(Version comparison data)
####################

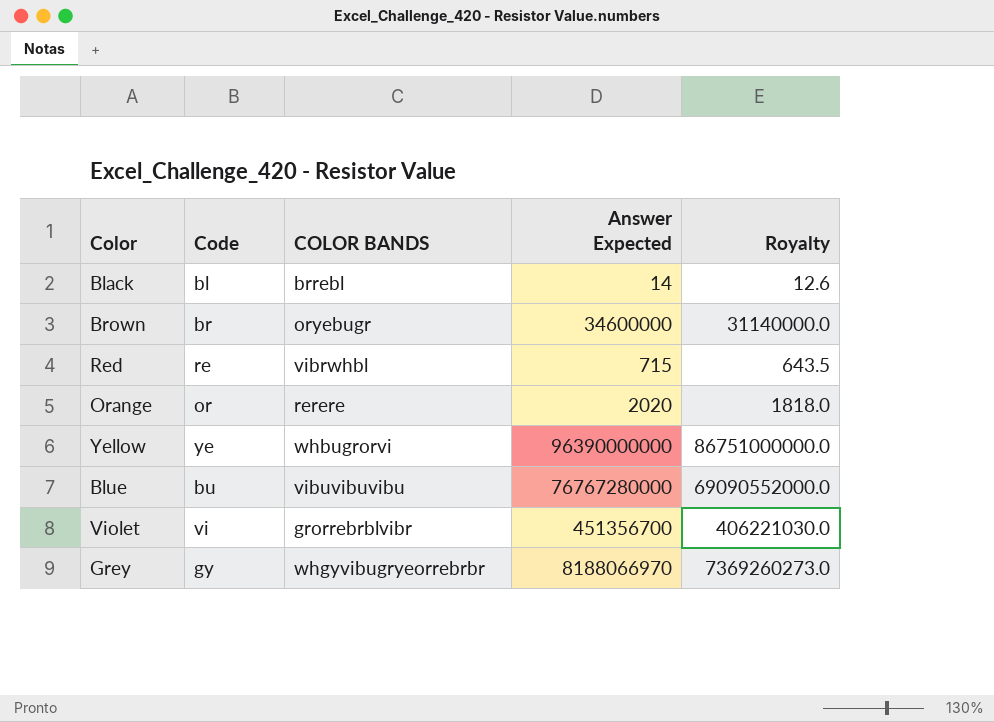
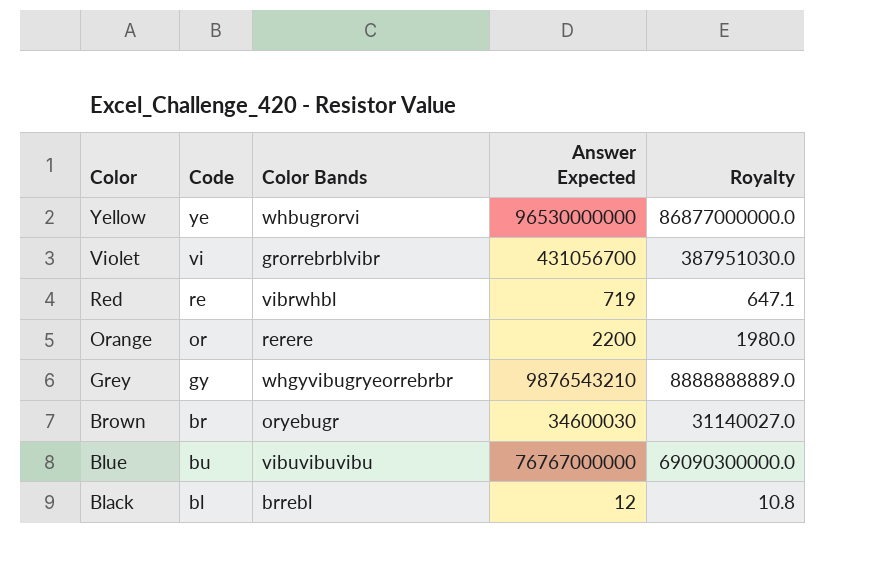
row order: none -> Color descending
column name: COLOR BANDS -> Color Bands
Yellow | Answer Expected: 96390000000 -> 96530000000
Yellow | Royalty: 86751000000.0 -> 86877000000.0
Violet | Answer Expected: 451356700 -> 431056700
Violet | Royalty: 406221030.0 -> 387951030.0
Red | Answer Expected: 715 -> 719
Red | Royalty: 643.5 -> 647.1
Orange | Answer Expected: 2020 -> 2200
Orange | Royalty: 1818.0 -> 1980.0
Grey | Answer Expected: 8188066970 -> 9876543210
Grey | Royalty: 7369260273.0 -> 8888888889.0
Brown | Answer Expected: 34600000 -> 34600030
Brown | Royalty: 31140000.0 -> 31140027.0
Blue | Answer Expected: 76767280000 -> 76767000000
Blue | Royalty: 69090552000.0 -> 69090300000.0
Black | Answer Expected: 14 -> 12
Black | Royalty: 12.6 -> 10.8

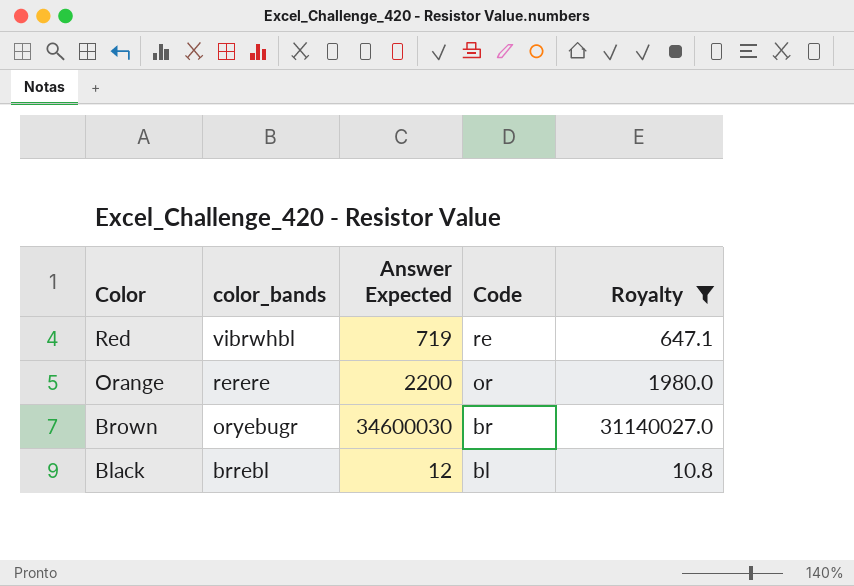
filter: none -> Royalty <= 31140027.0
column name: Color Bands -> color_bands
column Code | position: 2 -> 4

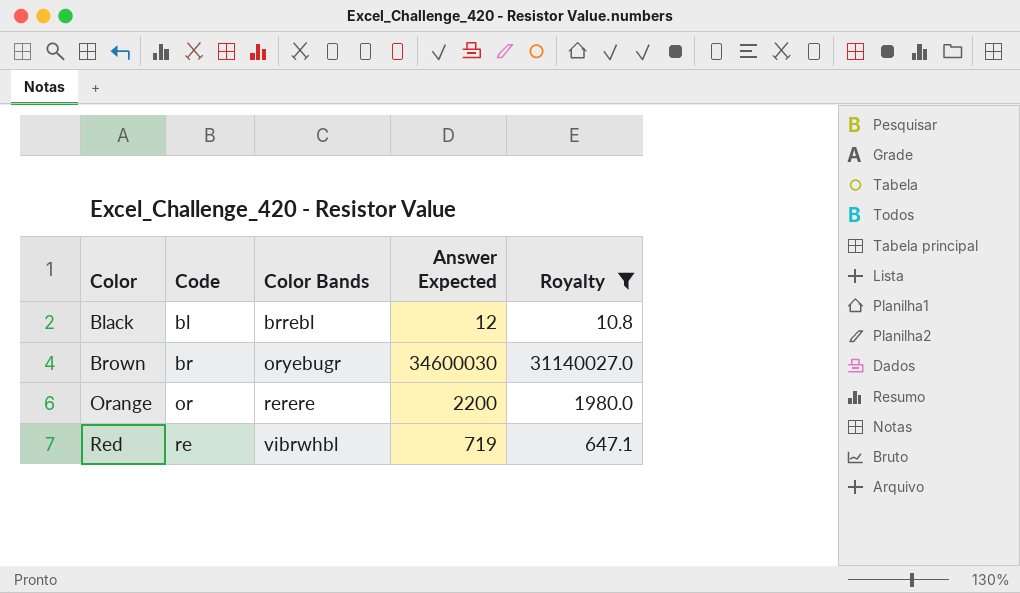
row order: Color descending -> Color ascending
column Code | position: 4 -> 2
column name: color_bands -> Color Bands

####################

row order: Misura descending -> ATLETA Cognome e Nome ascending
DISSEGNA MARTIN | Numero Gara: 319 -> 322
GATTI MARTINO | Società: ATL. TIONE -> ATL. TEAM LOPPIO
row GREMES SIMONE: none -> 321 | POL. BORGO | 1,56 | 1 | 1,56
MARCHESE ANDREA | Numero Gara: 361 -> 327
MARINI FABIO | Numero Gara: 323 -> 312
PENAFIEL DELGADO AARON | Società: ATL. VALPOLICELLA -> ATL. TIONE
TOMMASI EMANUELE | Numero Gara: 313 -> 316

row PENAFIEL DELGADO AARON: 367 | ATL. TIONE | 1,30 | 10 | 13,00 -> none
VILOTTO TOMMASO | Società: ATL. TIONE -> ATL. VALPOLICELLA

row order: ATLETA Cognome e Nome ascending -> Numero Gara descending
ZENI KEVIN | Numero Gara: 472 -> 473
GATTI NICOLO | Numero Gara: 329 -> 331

####################

When you reach the line with "row order: none -> Color descending" in the records above, start writing out each line exactly, and stop after the line with "column name: color_bands -> Color Bands". Pictures stay out.

row order: none -> Color descending
column name: COLOR BANDS -> Color Bands
Yellow | Answer Expected: 96390000000 -> 96530000000
Yellow | Royalty: 86751000000.0 -> 86877000000.0
Violet | Answer Expected: 451356700 -> 431056700
Violet | Royalty: 406221030.0 -> 387951030.0
Red | Answer Expected: 715 -> 719
Red | Royalty: 643.5 -> 647.1
Orange | Answer Expected: 2020 -> 2200
Orange | Royalty: 1818.0 -> 1980.0
Grey | Answer Expected: 8188066970 -> 9876543210
Grey | Royalty: 7369260273.0 -> 8888888889.0
Brown | Answer Expected: 34600000 -> 34600030
Brown | Royalty: 31140000.0 -> 31140027.0
Blue | Answer Expected: 76767280000 -> 76767000000
Blue | Royalty: 69090552000.0 -> 69090300000.0
Black | Answer Expected: 14 -> 12
Black | Royalty: 12.6 -> 10.8

filter: none -> Royalty <= 31140027.0
column name: Color Bands -> color_bands
column Code | position: 2 -> 4

row order: Color descending -> Color ascending
column Code | position: 4 -> 2
column name: color_bands -> Color Bands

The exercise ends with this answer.